La seconda ragione è che i bilanci dei produttori auto non sono oggi in perdita, mentre il cambiamento climatico e l’inquinamento sono problematiche con cui fare i conti immediatamente. Esistono margini per recuperare il gap di competitività verso la Cina. Per i produttori di auto la vera scelta è tra investimenti, lavoro e nuovi prodotti e dividendi. Finora hanno preferito distribuire i secondi. L’Europa dovrà senz’altro semplificare e integrare meglio il quadro normativo. Non si tratta solo di abbattere la CO2 e gli inquinanti (di per sé un’esigenza concreta, a protezione della nostra salute), si tratta anche di evitare di perdere terreno nella tecnologia. In passato, la regolamentazione europea ha favorito gli attori locali in quanto imponeva tecnologie molto avanzate. Il problema di oggi è che i produttori europei hanno rallentato nel corso degli anni gli investimenti.
Figura 1
Interessi di parte e nazionalismi
Oggi, il rischio concreto è che i produttori in ritardo sull’elettrico decidano di ridurre i volumi di produzione delle auto endotermiche per rispettare la media delle emissioni al 2025. Per farlo, potrebbero agire sui listini delle auto.
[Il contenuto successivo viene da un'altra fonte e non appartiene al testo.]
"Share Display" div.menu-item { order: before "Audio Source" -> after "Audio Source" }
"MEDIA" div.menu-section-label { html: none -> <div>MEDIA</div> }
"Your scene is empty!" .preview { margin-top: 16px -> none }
Con l’aumento dei prezzi, i consumatori acquisterebbero meno auto e si avrebbe una contrazione della produzione che potrebbe portare a licenziamenti o alla cassa integrazione dei lavoratori, soprattutto lungo la filiera. Una situazione di questo tipo salvaguarderebbe i profitti dei produttori, a scapito di fornitori (orfani di volumi e commesse) e cittadini (lavoratori o consumatori).
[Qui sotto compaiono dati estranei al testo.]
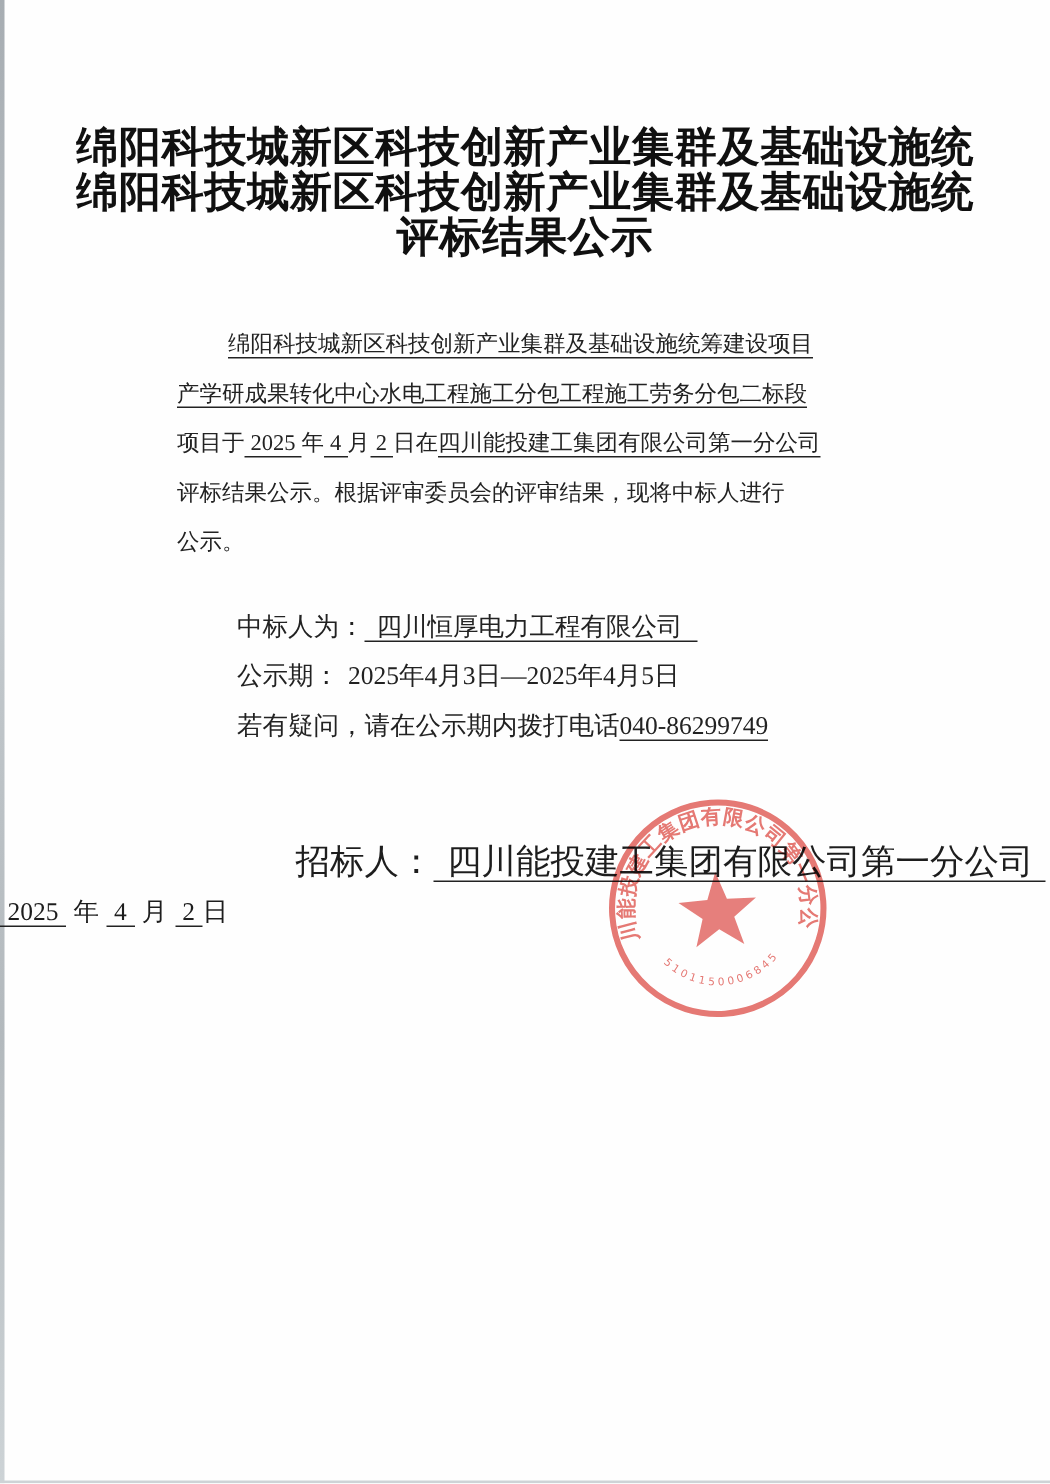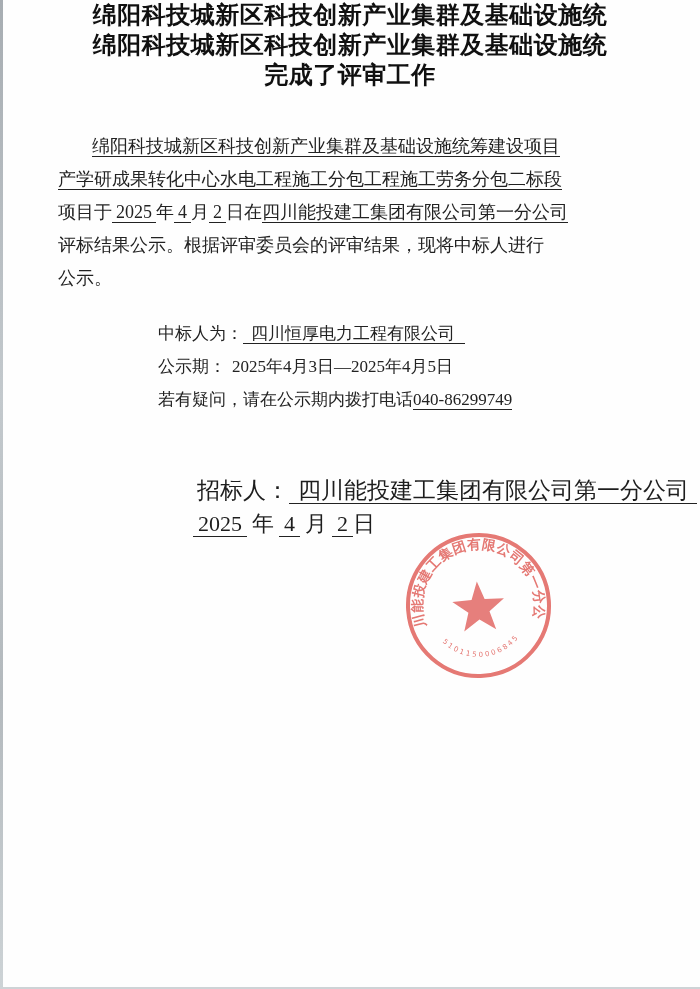"绵阳科技城新区科技创新产业集群及基础设施统" .title { font-size: 24px -> 28px; padding-top: none -> 84px }
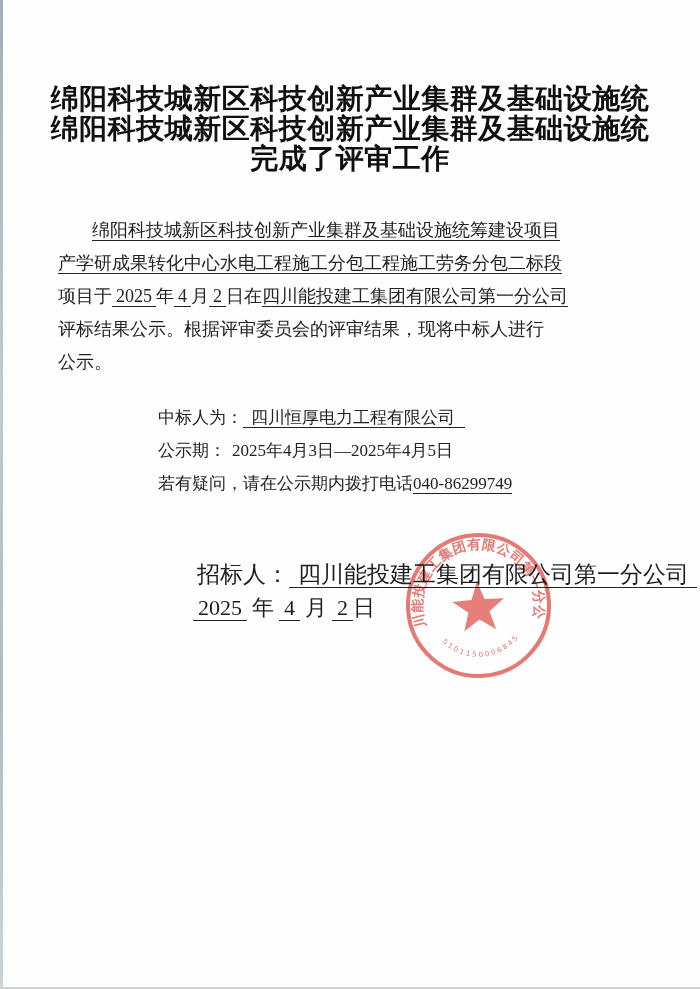"完成了评审工作" div { text: 完成了评审工作 -> 评标结果公示 }
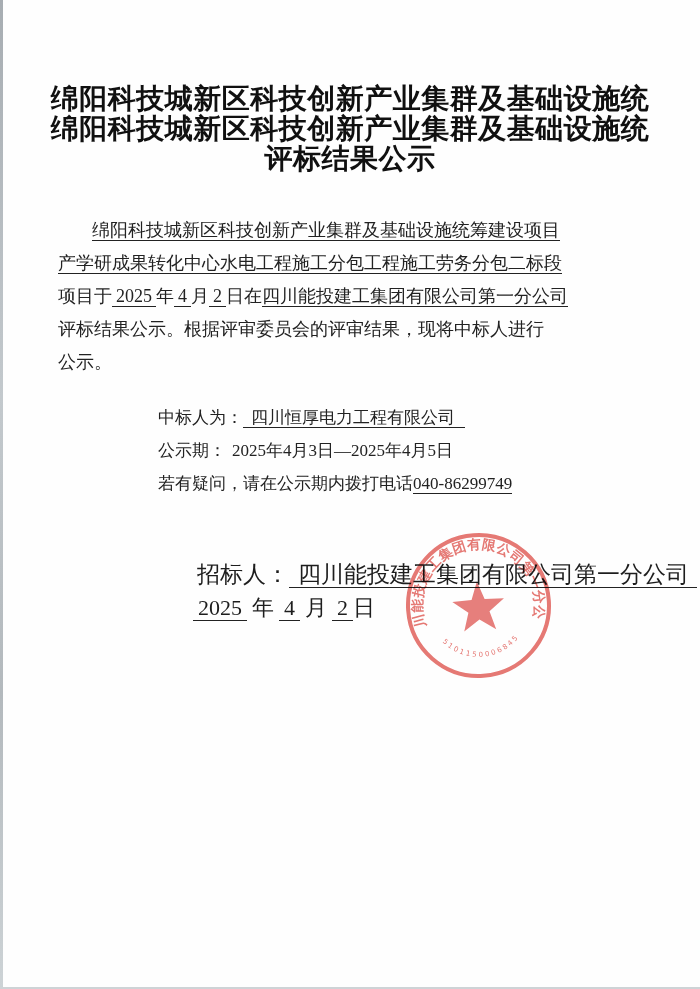"绵阳科技城新区科技创新产业集群及基础设施统筹建设项目" .para { font-size: 18px -> 15px; margin: 40px 0 0 58px -> 40px 0 0 118px }
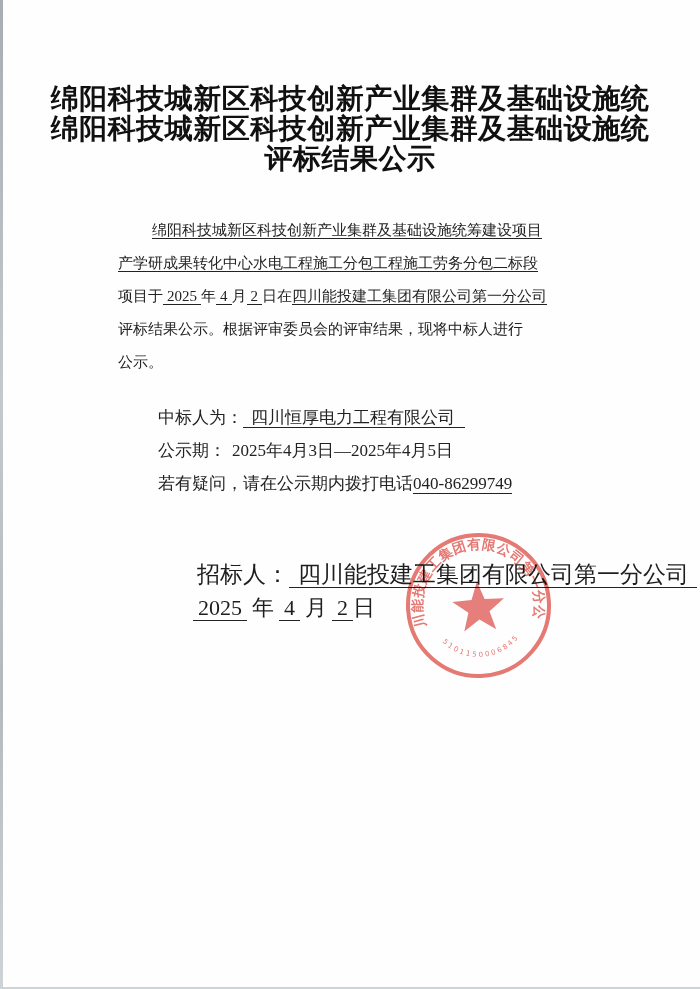"2025 年 4 月 2" .date-line { font-size: 22px -> 17px; text-align: center -> left }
In un gigantesco Truman Show, finiamo per considerare pragmatiche posizioni che intendono fare un passo indietro sugli obiettivi del Green deal. I giornali e il dibattito pubblico sono pervasi da posizioni che vedono il phase-out del motore endotermico come il suicidio industriale dell’Europa, testimoniato dai licenziamenti, crisi della filiera di fornitura e listini delle auto in crescita. E le posizioni “pragmatiche” dei governi sono spesso adottate sotto la minaccia di interessi di parte: quelli dei produttori auto o delle imprese petrolifere, pronti a punire le posizioni progressiste con la delocalizzazione delle produzioni e degli stabilimenti in paesi che sostengono i loro interessi.
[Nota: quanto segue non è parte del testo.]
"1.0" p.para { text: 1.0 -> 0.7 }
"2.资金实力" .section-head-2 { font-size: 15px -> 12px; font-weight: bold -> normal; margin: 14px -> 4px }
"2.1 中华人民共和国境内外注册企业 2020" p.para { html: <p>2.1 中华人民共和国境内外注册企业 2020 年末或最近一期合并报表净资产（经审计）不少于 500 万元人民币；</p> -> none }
Il risveglio dal Truman Show rischia però di essere molto più duro delle sanzioni che forse graveranno nel 2025 sui bilanci dei produttori auto. Il primo mercato al mondo, la Cina, procede a tappe forzate verso l’elettrificazione, metà dei 30 milioni di veicoli prodotti e venduti dal gigante asiatico è full electric. Negli Stati Uniti l’Inflation Reduction Act ha prodotto una enorme mole di investimenti nell’elettrificazione, che difficilmente saranno abbandonati. L’unica possibilità di rimanere competitiva per l’Europa – e i suoi stati – è cercare una posizione coesa a difesa degli interessi dei cittadini (per l’aria che respirano e il lavoro in cui sono occupati) e dell’ambiente, che porti i produttori di auto ad accelerare nella direzione tracciata dal Green deal,tornando a reinvestire i profitti nell’innovazione di prodotto, per la crescita della competitività industriale.
* Parte delle argomentazioni qui presentate sono frutto della ricerca realizzata nell’ambito del progetto Horizon Europe REBALANCE.